Orally administered tryptophan and experimental type 2 diabetes.

There is a link between diabetes and oxidative stress. Hyperglycaemia leads to free radical generation and alterations of endogenous antioxidants. Our aim is to study the effect of orally administered L-tryptophan (TRP), the melatonin precursor, an endogenous antioxidant, on circulating levels of glycaemia, insulin and melatonin, and on the superoxide dismutase and catalase antioxidant systems in non-diabetic (ND) and type 2 diabetic (n5-STZ) male Wistar rats. At 19:30 every day for 15 days, TRP (125 mg/kg body weight) was administered orally. At 09:00 every two days the glycaemia was measured and every day the intake of food and water was recorded. At the beginning and end of treatment (at 09:00; 21:00; 02:00) plasma insulin and melatonin levels were measured, and (at 09:00) the enzymatic activities of catalase and superoxide dismutase (SOD) in erythrocytes were also measured. Glycaemia values were greater (p < 0.01) in n5-STZ rats than in ND rats, while insulin levels were lower (p < 0.05) at all times studied and these parameters were not altered by the TRP administration. Melatonin levels at 02:00 were lower in n5-STZ than in ND rats (p < 0.05).
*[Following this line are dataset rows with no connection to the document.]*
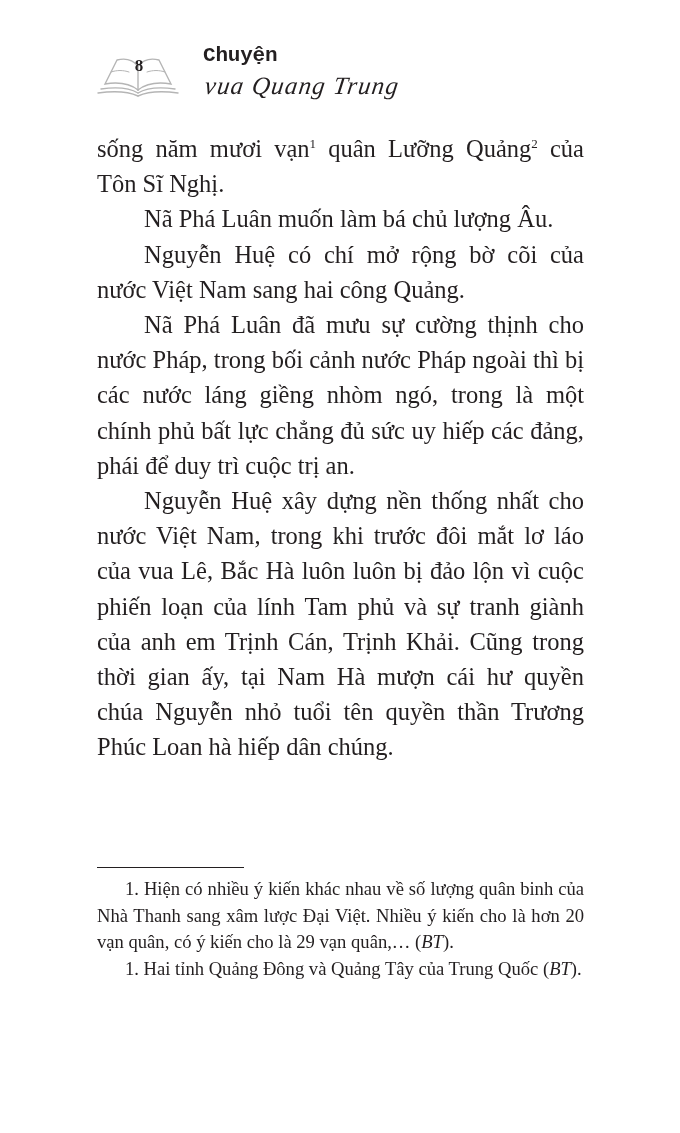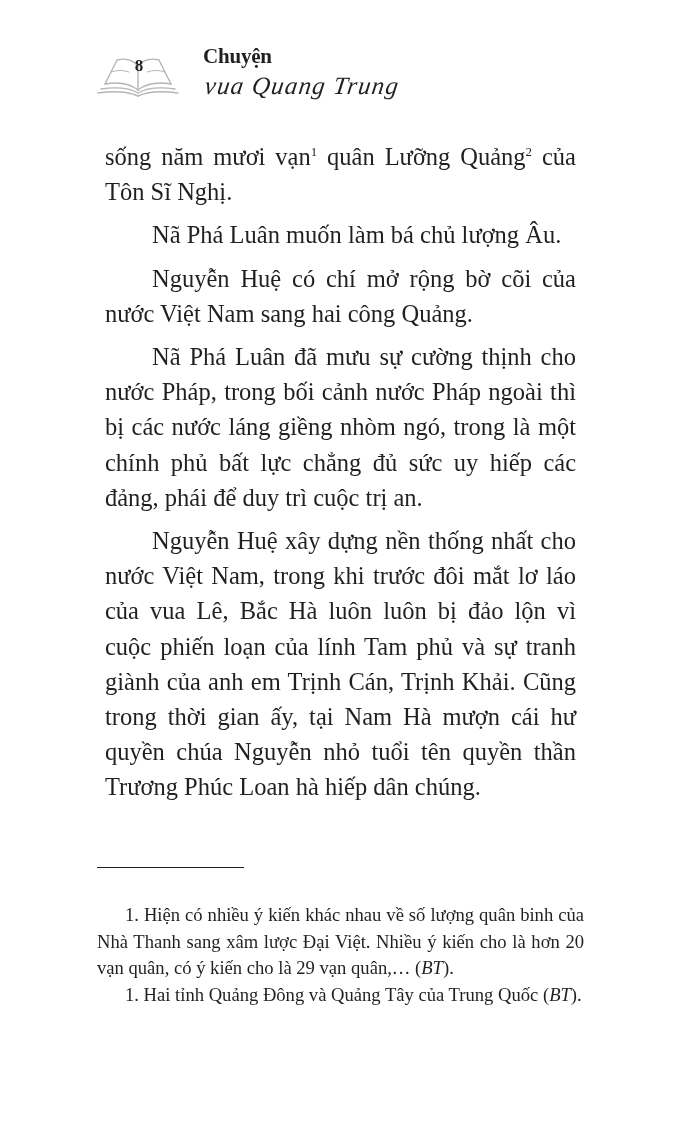"Chuyện" .title-line1 { font-family: Liberation Serif, serif -> Liberation Mono, monospace }
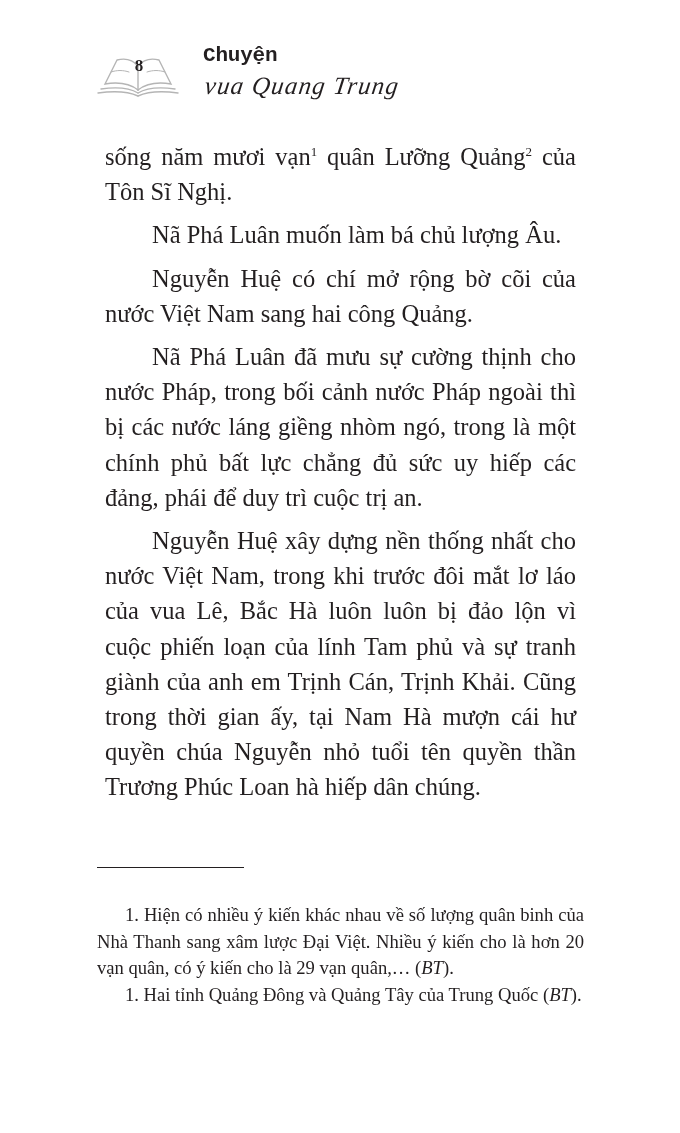"sống năm mươi vạn1 quân" .body-text p { margin: 8px -> 0 }
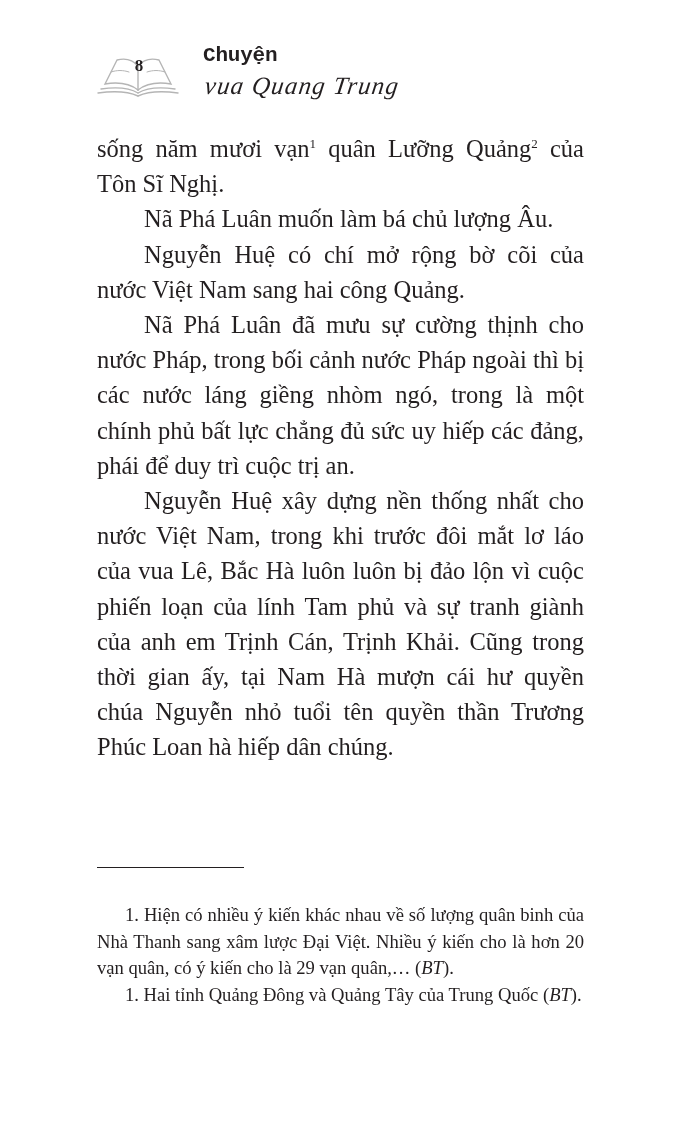"1. Hiện có nhiều ý" .footnotes { top: 902px -> 876px }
The TRP administration did not modify the circulating melatonin levels in ND rats, but raised (p < 0.01) the levels at 02:00 in the treated n5-STZ group. In ND rats after TRP administration there was a decline in catalase activity (p < 0.05), while in n5-STZ rats there was a rise (p < 0.01) at the end of treatment. However, there were no significant changes in SOD activity. There was increased food intake (g/day) in the treated n5-STZ group (p < 0.01). In conclusion, the oral administration of TRP did not modify glycaemia or insulinaemia levels, but raised melatonin levels in diabetic rats at 02:00, lowered catalase activity in ND rats but raised it in n5-STZ rats, and increased food intake in n5-STZ rats.